Store-operated Ca2+ entry and Orai1 mRNA and protein were increased in human PASMCs (hPASMCs) from patients with PAH (PAH-hPASMCs). We found that MEK1/2 (mitogen-activated protein kinase kinase 1/2), NFAT (nuclear factor of activated T cells), and NFκB (nuclear factor-kappa B) contribute to the upregulation of Orai1 expression in PAH-hPASMCs. Using small interfering RNA (siRNA) and Orai1 inhibitors, we found that Orai1 inhibition reduced store-operated Ca2+ entry, mitochondrial Ca2+ uptake, aberrant proliferation, apoptosis resistance, migration, and excessive calcineurin activity in PAH-hPASMCs. Orai1 inhibitors reduced agonist-evoked constriction in human PAs.

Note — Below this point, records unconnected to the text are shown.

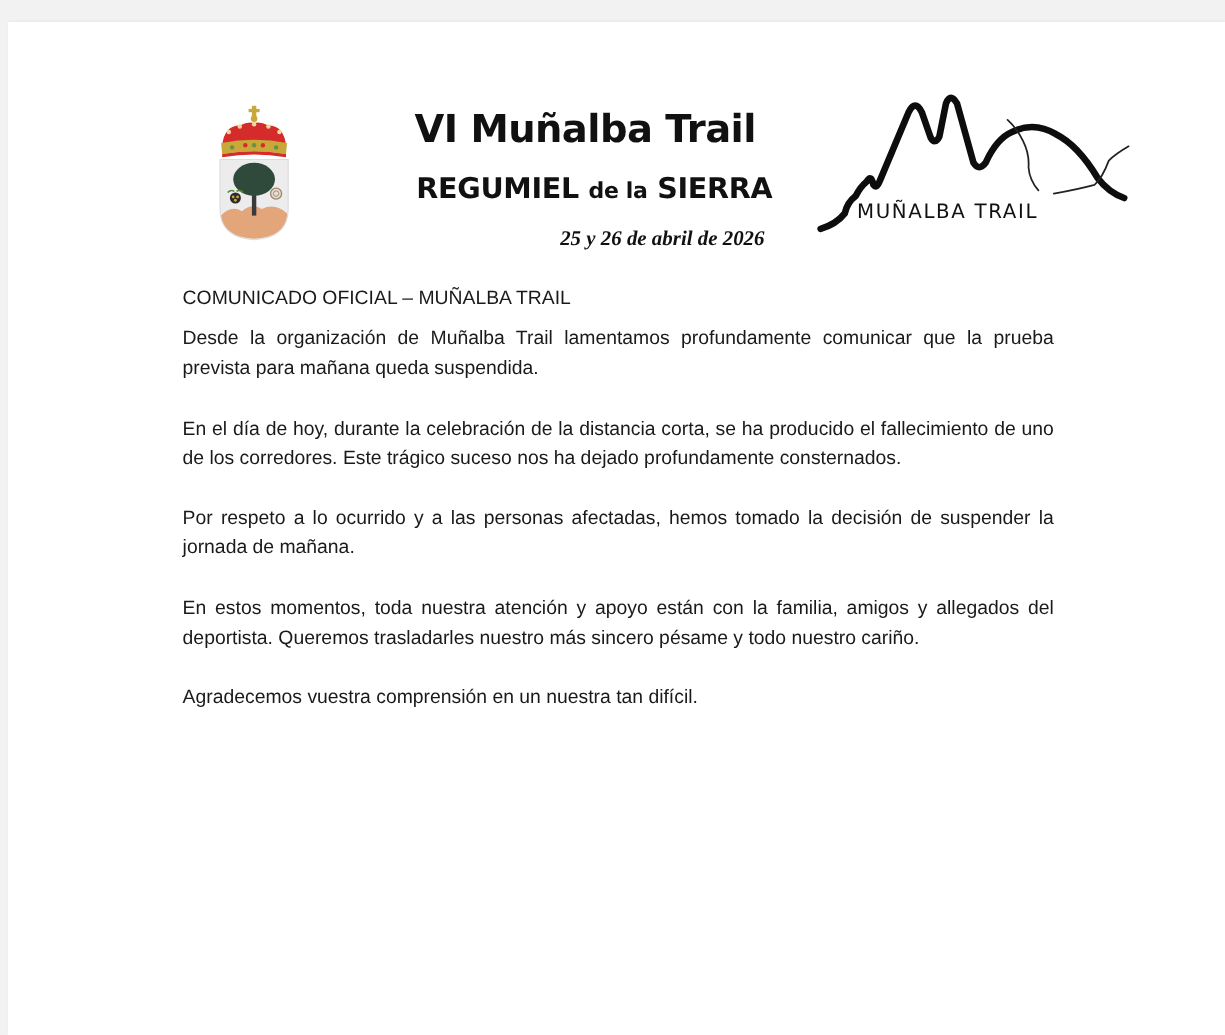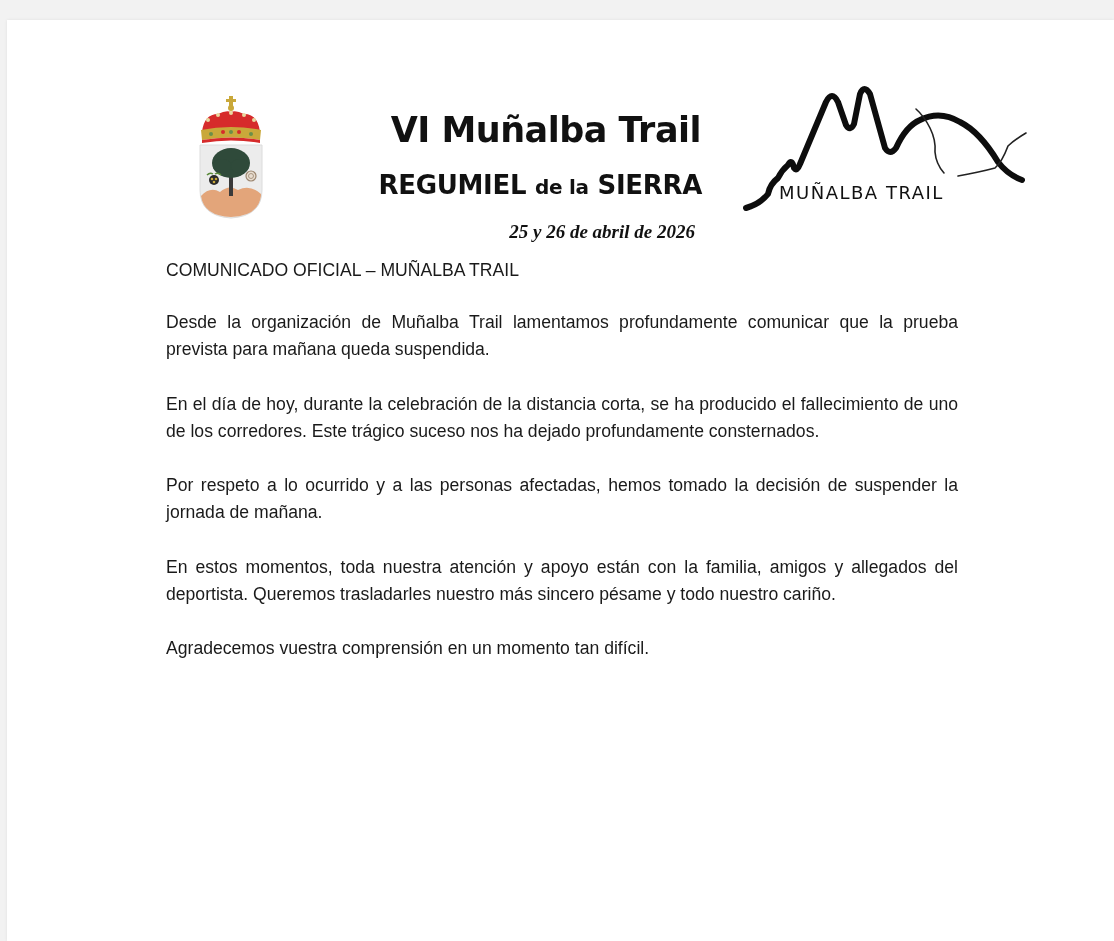--- a/index.html
+++ b/index.html
@@ -43,22 +43,23 @@
       width: 370px;
       text-align: right;
       color: #111;
     }
     .title-main {
       font-family: "DejaVu Sans", sans-serif;
       font-weight: bold;
       font-size: 35px;
       letter-spacing: -0.5px;
       line-height: 44px;
-      margin: 16px;
+      margin: 4px;
       white-space: nowrap;
+      text-align: center;
     }
     .title-sub {
       font-family: "DejaVu Sans", sans-serif;
       font-weight: bold;
       font-size: 26px;
       line-height: 34px;
       margin: 15px;
       white-space: nowrap;
       letter-spacing: -0.3px;
     }
@@ -103,21 +104,21 @@
       color: #1a1a1a;
     }
     .body-text p {
       margin: 0 0 27.5px 0;
       text-align: justify;
     }
     .body-text p.left {
       text-align: left;
     }
     .body-text p.heading {
-      margin-bottom: 25px;
+      margin-bottom: 10px;
     }
   </style>
 </head>
 <body>
 
 <div class="page">
 
   <div class="header">
 
     <svg class="crest" viewBox="0 0 70 124" xmlns="http://www.w3.org/2000/svg">
@@ -179,16 +180,16 @@
     <div class="trail-logo-text">MUÑALBA TRAIL</div>
 
   </div>
 
   <div class="body-text">
     <p class="left heading">COMUNICADO OFICIAL – MUÑALBA TRAIL</p>
     <p>Desde la organización de Muñalba Trail lamentamos profundamente comunicar que la prueba prevista para mañana queda suspendida.</p>
     <p>En el día de hoy, durante la celebración de la distancia corta, se ha producido el fallecimiento de uno de los corredores. Este trágico suceso nos ha dejado profundamente consternados.</p>
     <p>Por respeto a lo ocurrido y a las personas afectadas, hemos tomado la decisión de suspender la jornada de mañana.</p>
     <p>En estos momentos, toda nuestra atención y apoyo están con la familia, amigos y allegados del deportista. Queremos trasladarles nuestro más sincero pésame y todo nuestro cariño.</p>
-    <p class="left">Agradecemos vuestra comprensión en un momento tan difícil.</p>
+    <p class="left">Agradecemos vuestra comprensión en un nuestra tan difícil.</p>
   </div>
 
 </div>
 
 </body></html>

In experimental rat models of PH evoked by chronic hypoxia, monocrotaline, or Sugen/hypoxia, administration of Orai1 inhibitors (N-{4-[3,5-bis(Trifluoromethyl)-1H-pyrazol-1-yl]phenyl}-4-methyl-1,2,3-thiadiazole-5-carboxamide [BTP2], 4-(2,5-dimethoxyphenyl)-N-[(pyridin-4-yl)methyl]aniline [JPIII], or 5J4) protected against PH.

CONCLUSIONS:

In human PAH and experimental PH, Orai1 expression and activity are increased. Orai1 inhibition normalizes the PAH-hPASMCs phenotype and attenuates PH in rat models. These results suggest that Orai1 should be considered as a relevant therapeutic target for PAH.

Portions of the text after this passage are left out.